Given n balloons, indexed from 0 to n-1. Each balloon is painted with a number on it represented by array nums. You are asked to burst all the balloons. If the you burst balloon i you will get nums[left] * nums[i] * nums[right] coins. Here left and rightare adjacent indices of i. After the burst, the left and right then becomes adjacent.

Find the maximum coins you can collect by bursting the balloons wisely.

Note:

• You may imagine nums[-1] = nums[n] = 1. They are not real therefore you can not burst them.
• 0 ≤ n ≤ 500, 0 ≤ nums[i] ≤ 100

Example:

Input: [3,1,5,8]

Output: 167 
Explanation: nums = [3,1,5,8] --> [3,5,8] -->   [3,8]   -->  [8]  --> []
             coins =  3*1*5      +  3*5*8    +  1*3*8      + 1*8*1   = 167

给定n个气球，每个气球代表一个数值，当戳破气球i就会获得nums[left]*nums[i]*nums[right]个硬币，求戳破所有的气球可能获得的最大的硬币数。
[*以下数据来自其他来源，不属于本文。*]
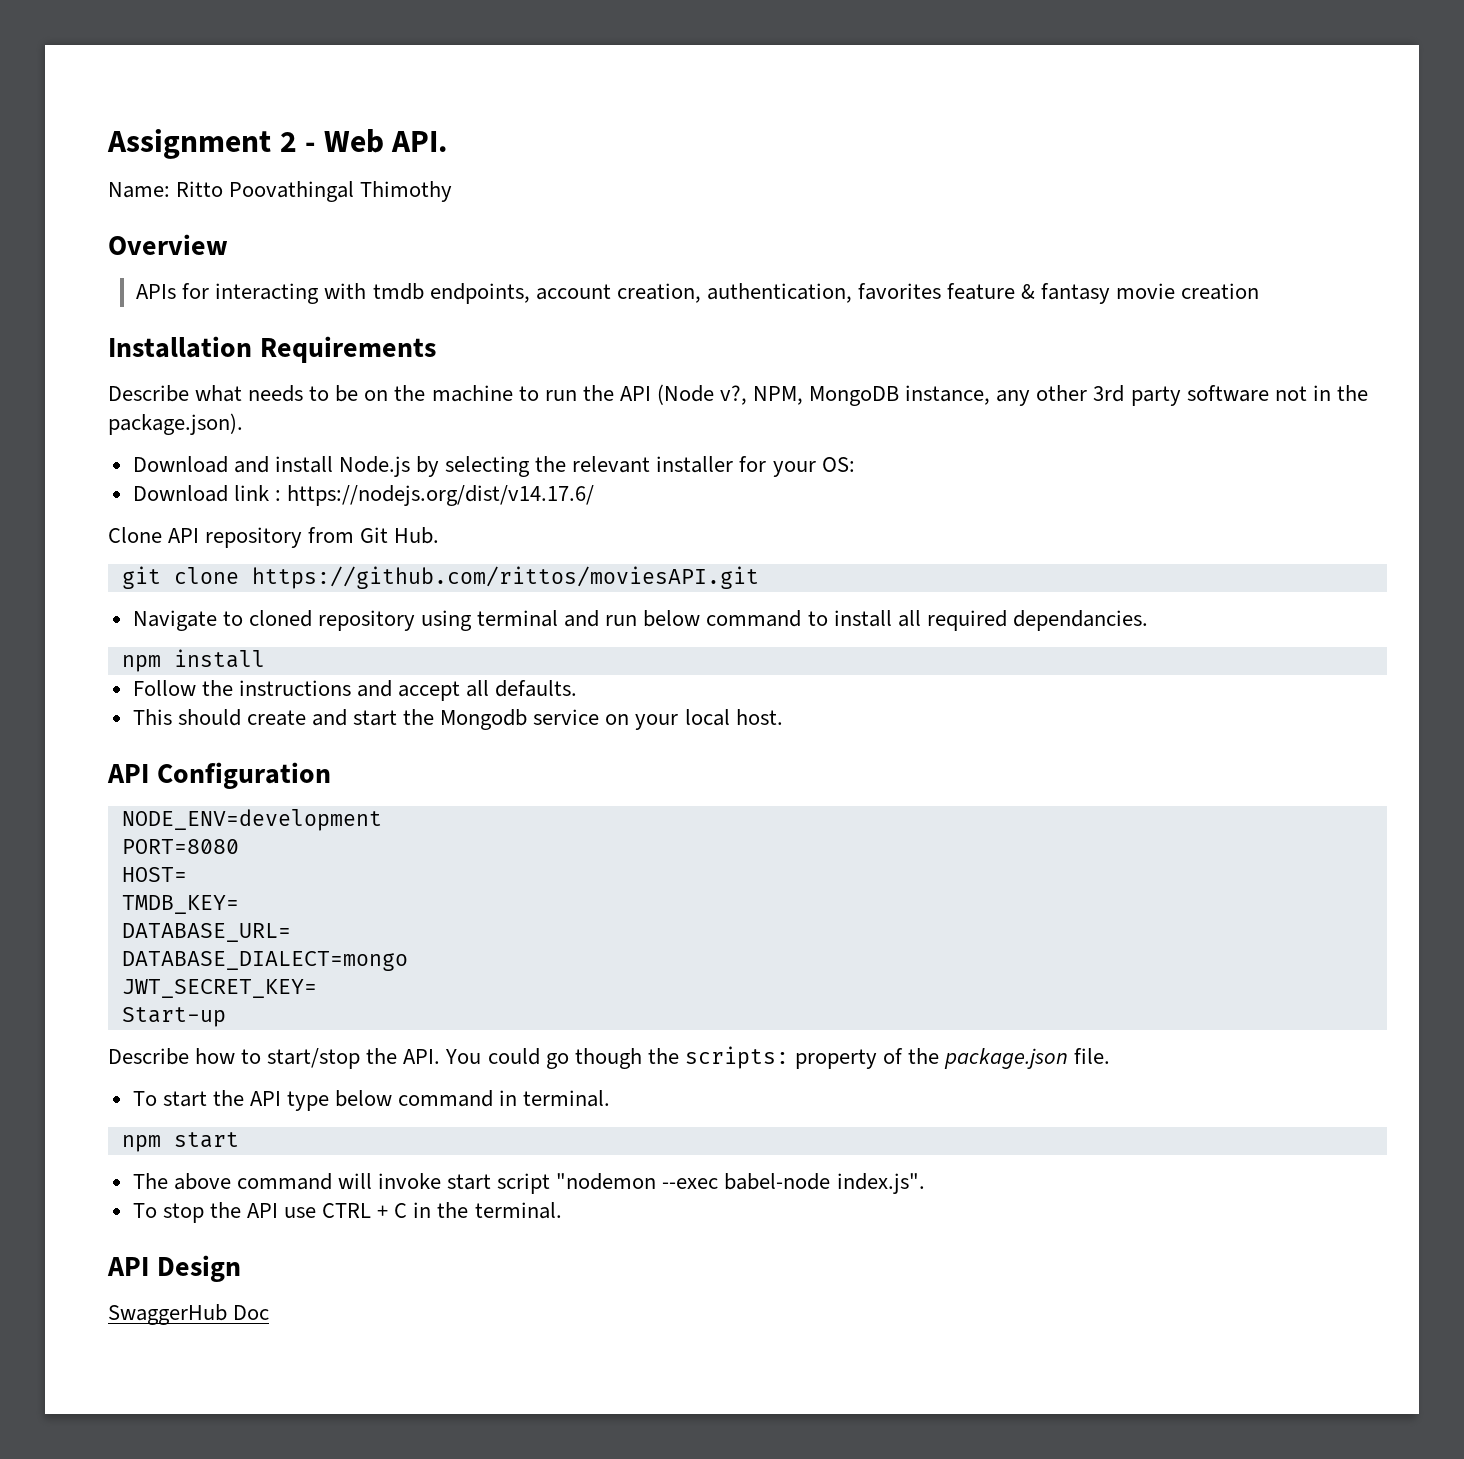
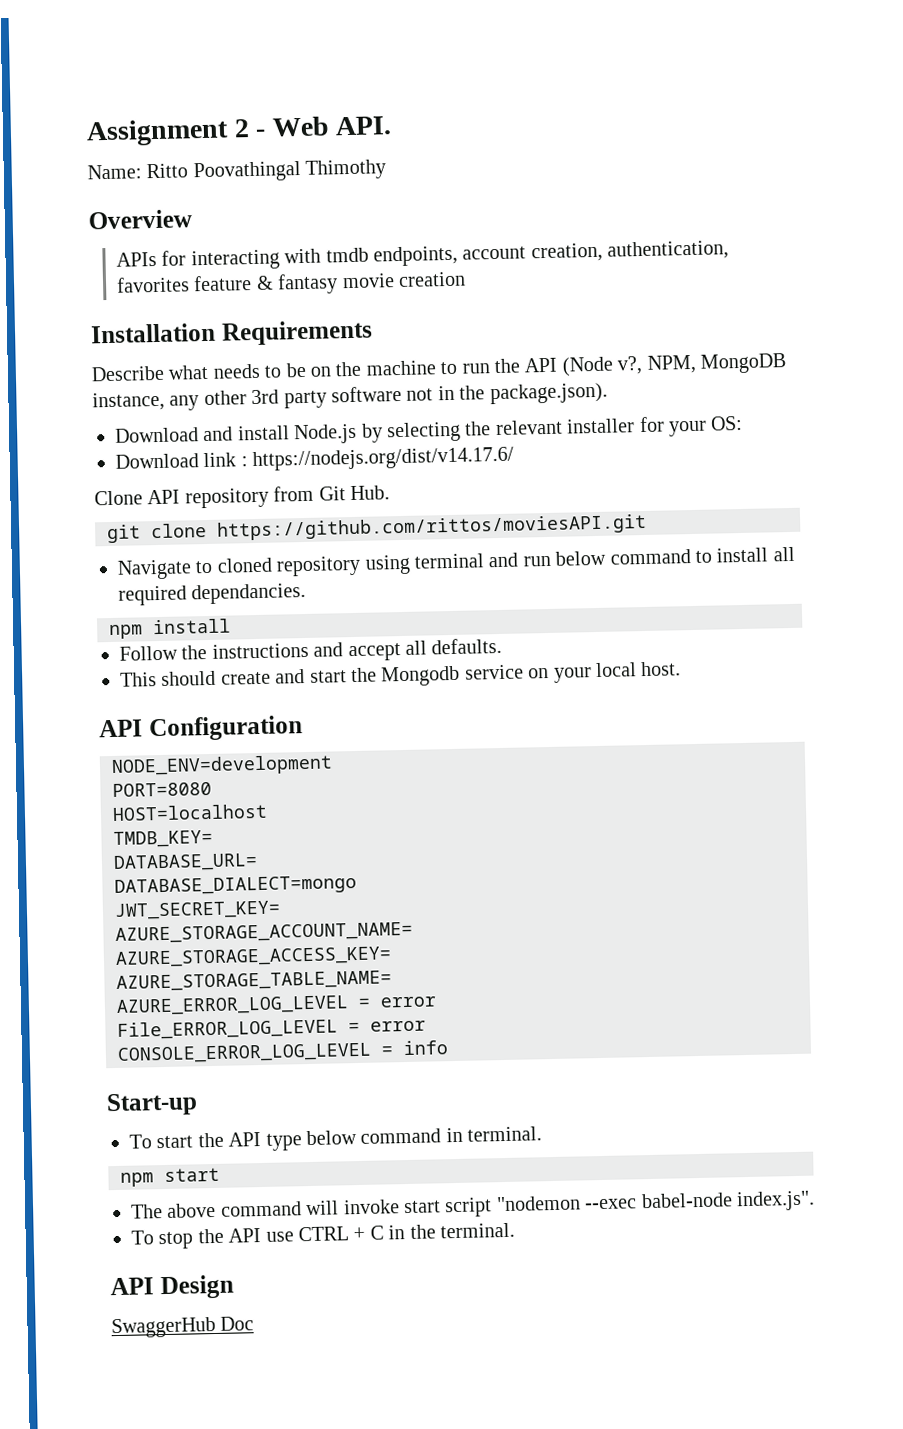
[121,867,187,882] HOST= -> [112,803,268,821] HOST=localhost
[121,1007,226,1027] [108,1046,1111,1069] Start-up // Describe how to start/stop the API. You could go though the scripts: property of the package.json file. -> [115,921,413,944] [115,946,392,968] [116,970,392,992] [116,995,437,1016] [117,1018,426,1040] [117,1040,448,1064] [106,1092,198,1117] AZURE_STORAGE_ACCOUNT_NAME= // AZURE_STORAGE_ACCESS_KEY= // AZURE_STORAGE_TABLE_NAME= // AZURE_ERROR_LOG_LEVEL = error // File_ERROR_LOG_LEVEL = error // CONSOLE_ERROR_LOG_LEVEL = info // Start-up

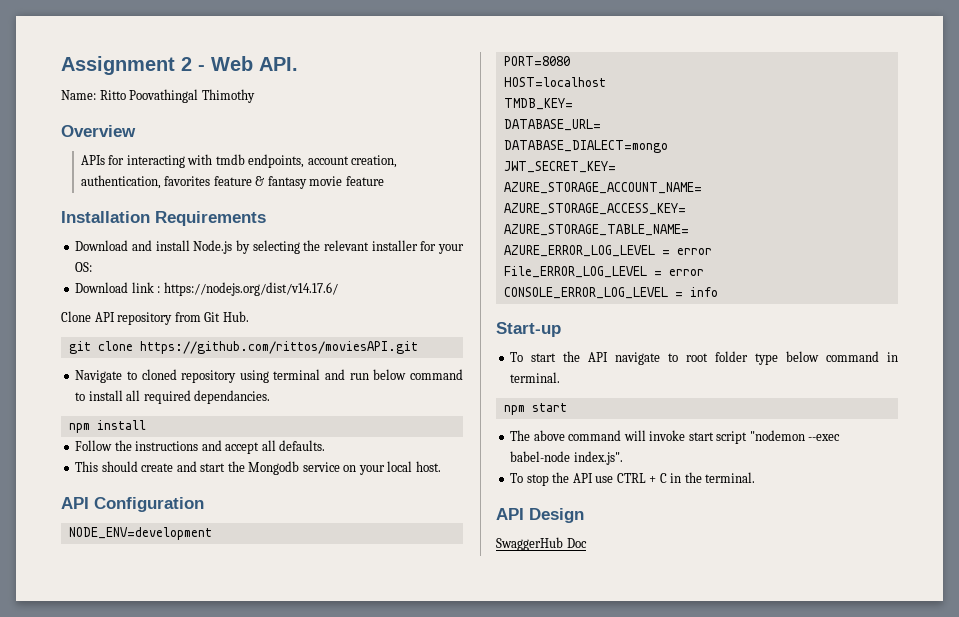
[398,271,467,287] creation -> [345,176,384,186] feature
[91,353,787,382] [92,382,608,412] // Describe what needs to be on the machine to run the API (Node v?, NPM, MongoDB instance, any other 3rd party software not in the package.json). -> (266, 218) none
(262, 1139) none -> [615,351,749,365] navigate to root folder

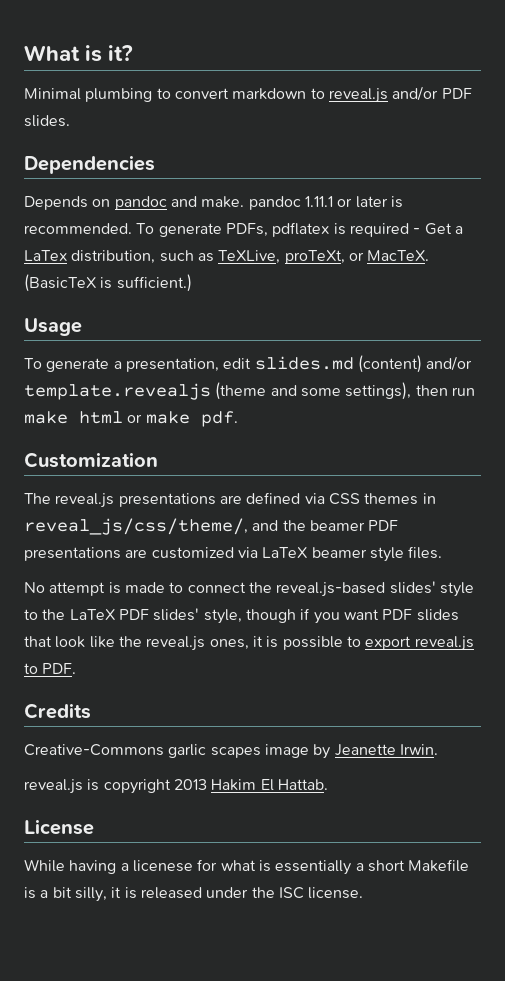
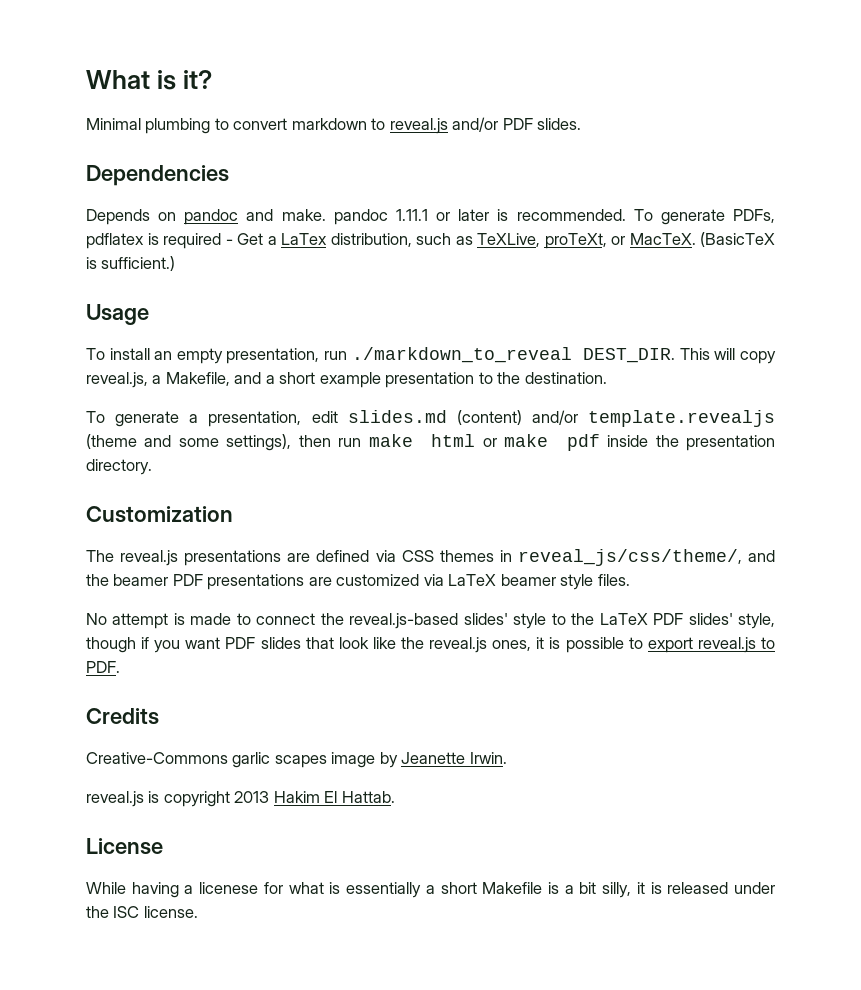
(82, 327) none -> [86,347,777,364] [86,372,607,388] // To install an empty presentation, run ./markdown_to_reveal DEST_DIR. This will copy reveal.js, a Makefile, and a short example presentation to the destination.
[200,411,238,427] pdf. -> [566,434,775,451] [86,459,152,475] pdf inside the presentation directory.

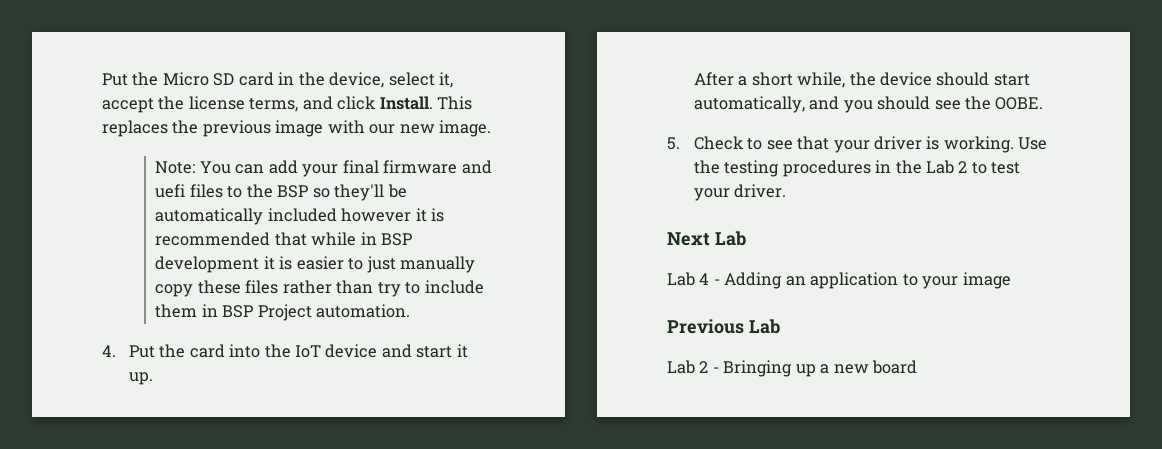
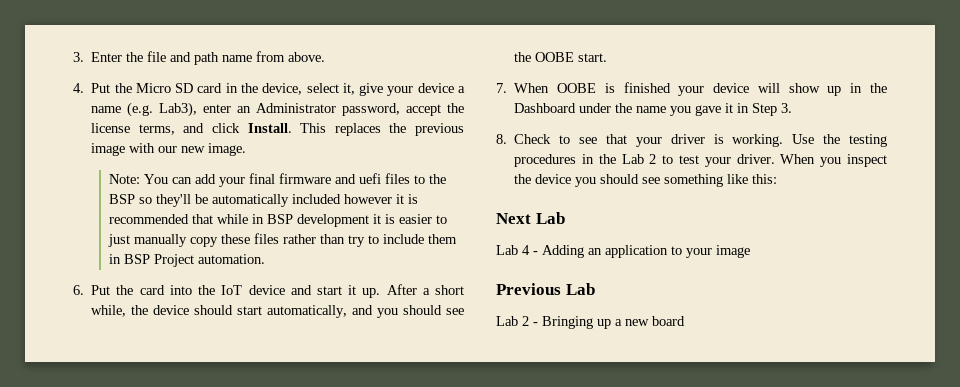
(102, 79) none -> [73,51,326,65] [73,83,84,93] 3. Enter the file and path name from above. // 4.
(454, 80) none -> [359,83,466,96] [91,102,401,117] give your device a name (e.g. Lab3), enter an Administrator password,
[102,345,116,357] 4. -> [73,285,84,295] 6.
(153, 378) // -> (381, 293) none
[995,97,1044,110] [667,137,680,150] OOBE. // 5. -> [535,52,608,62] [496,82,887,96] [514,103,793,116] [496,134,507,144] OOBE start. // 7. When OOBE is finished your device will show up in the Dashboard under the name you gave it in Step 3. // 8.
(787, 191) none -> [780,154,887,167] [514,174,778,187] When you inspect the device you should see something like this:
自然是利用动态规划，但是递推关系并不好找，dp[i][j]表示戳破从气球i到气球j的所有气球得到的最大硬币数，那么对于i<=k<=j，有递推公式dp[i][j]=max(dp[i][j],nums[k]*nums[i-1]*nums[j+1]+dp[i][k-1]+dp[k+1][j]),由于是按照对角线的顺序遍历动态规划的矩阵，所以递推的循环写法稍有改变。

class Solution {
public:
    int maxCoins(vector<int>& nums) {
        int n=nums.size();
        nums.insert(nums.begin(),1);
        nums.insert(nums.end(),1);
        vector<vector<int>> dp(n+2,vector<int>(n+2,0));
        for(int count=1;count<=n;count++)
        {
            int i=1;
            for(int j=count;j<=n;j++)
            {
                for(int k=i;k<=j;k++)
                    dp[i][j]=max(dp[i][j],nums[k]*nums[i-1]*nums[j+1]+dp[i][k-1]+dp[k+1][j]);
                i++;
            }
        }
        return dp[1][n];
    }
};